**What to work on**
Only one portion of the data is to be written out: from the line bearing "(161, 91) // -> (593, 85) none" through the line bearing "(486, 355) none -> [411,348,456,362] project". Write it exactly as it appears.

**Provided data**
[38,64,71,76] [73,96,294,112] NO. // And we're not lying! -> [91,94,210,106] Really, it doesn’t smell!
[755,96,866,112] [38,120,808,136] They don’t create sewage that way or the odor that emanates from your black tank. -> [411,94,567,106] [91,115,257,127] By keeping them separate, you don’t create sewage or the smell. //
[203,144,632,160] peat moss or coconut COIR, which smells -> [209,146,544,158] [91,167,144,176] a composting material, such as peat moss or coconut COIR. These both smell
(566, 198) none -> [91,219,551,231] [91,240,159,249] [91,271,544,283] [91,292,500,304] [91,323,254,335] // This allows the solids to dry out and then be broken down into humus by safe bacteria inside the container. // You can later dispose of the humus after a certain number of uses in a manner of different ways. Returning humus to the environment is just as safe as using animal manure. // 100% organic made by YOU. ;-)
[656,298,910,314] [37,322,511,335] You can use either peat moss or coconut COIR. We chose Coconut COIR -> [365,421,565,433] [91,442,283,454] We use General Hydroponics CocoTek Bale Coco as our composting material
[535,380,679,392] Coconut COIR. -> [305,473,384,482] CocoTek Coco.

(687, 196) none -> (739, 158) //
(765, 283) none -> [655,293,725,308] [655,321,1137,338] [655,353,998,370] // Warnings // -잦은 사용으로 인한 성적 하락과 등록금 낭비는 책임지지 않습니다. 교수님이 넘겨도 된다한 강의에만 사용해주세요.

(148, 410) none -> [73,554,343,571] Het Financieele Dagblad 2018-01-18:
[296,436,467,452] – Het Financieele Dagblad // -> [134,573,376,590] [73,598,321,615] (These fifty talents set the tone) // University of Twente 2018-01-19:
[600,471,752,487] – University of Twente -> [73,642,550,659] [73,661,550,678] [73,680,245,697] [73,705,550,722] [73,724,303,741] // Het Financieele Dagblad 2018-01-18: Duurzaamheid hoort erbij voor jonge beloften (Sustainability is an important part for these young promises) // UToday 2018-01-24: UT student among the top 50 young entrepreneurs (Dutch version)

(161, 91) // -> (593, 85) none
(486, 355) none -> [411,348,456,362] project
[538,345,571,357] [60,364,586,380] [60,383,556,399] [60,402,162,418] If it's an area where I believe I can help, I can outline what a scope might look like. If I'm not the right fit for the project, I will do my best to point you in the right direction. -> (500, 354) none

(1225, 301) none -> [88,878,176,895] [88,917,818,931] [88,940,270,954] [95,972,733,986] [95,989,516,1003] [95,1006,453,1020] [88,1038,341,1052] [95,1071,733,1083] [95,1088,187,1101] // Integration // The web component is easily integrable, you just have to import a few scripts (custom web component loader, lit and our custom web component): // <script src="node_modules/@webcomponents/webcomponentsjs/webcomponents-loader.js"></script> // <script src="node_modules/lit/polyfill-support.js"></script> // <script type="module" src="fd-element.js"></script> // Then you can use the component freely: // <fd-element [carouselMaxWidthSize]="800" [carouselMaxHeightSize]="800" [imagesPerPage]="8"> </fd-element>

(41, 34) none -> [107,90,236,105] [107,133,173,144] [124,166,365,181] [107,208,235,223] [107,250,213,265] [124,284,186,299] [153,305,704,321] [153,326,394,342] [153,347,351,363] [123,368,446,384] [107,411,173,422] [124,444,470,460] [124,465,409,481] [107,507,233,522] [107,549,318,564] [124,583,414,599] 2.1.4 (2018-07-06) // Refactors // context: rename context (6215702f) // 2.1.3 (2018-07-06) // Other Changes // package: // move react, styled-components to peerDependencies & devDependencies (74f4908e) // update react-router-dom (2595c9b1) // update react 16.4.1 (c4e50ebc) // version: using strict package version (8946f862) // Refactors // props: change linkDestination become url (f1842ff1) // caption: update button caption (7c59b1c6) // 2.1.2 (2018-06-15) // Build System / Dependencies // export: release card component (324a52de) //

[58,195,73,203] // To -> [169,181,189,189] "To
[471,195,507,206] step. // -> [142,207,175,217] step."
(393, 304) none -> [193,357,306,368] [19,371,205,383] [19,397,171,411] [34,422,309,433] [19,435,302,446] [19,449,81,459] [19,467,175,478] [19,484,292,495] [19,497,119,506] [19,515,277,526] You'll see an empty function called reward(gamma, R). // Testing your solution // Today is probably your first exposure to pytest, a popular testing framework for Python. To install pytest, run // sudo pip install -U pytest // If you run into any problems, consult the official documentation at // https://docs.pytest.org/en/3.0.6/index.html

**Answer below**
(161, 91) // -> (593, 85) none
(486, 355) none -> [411,348,456,362] project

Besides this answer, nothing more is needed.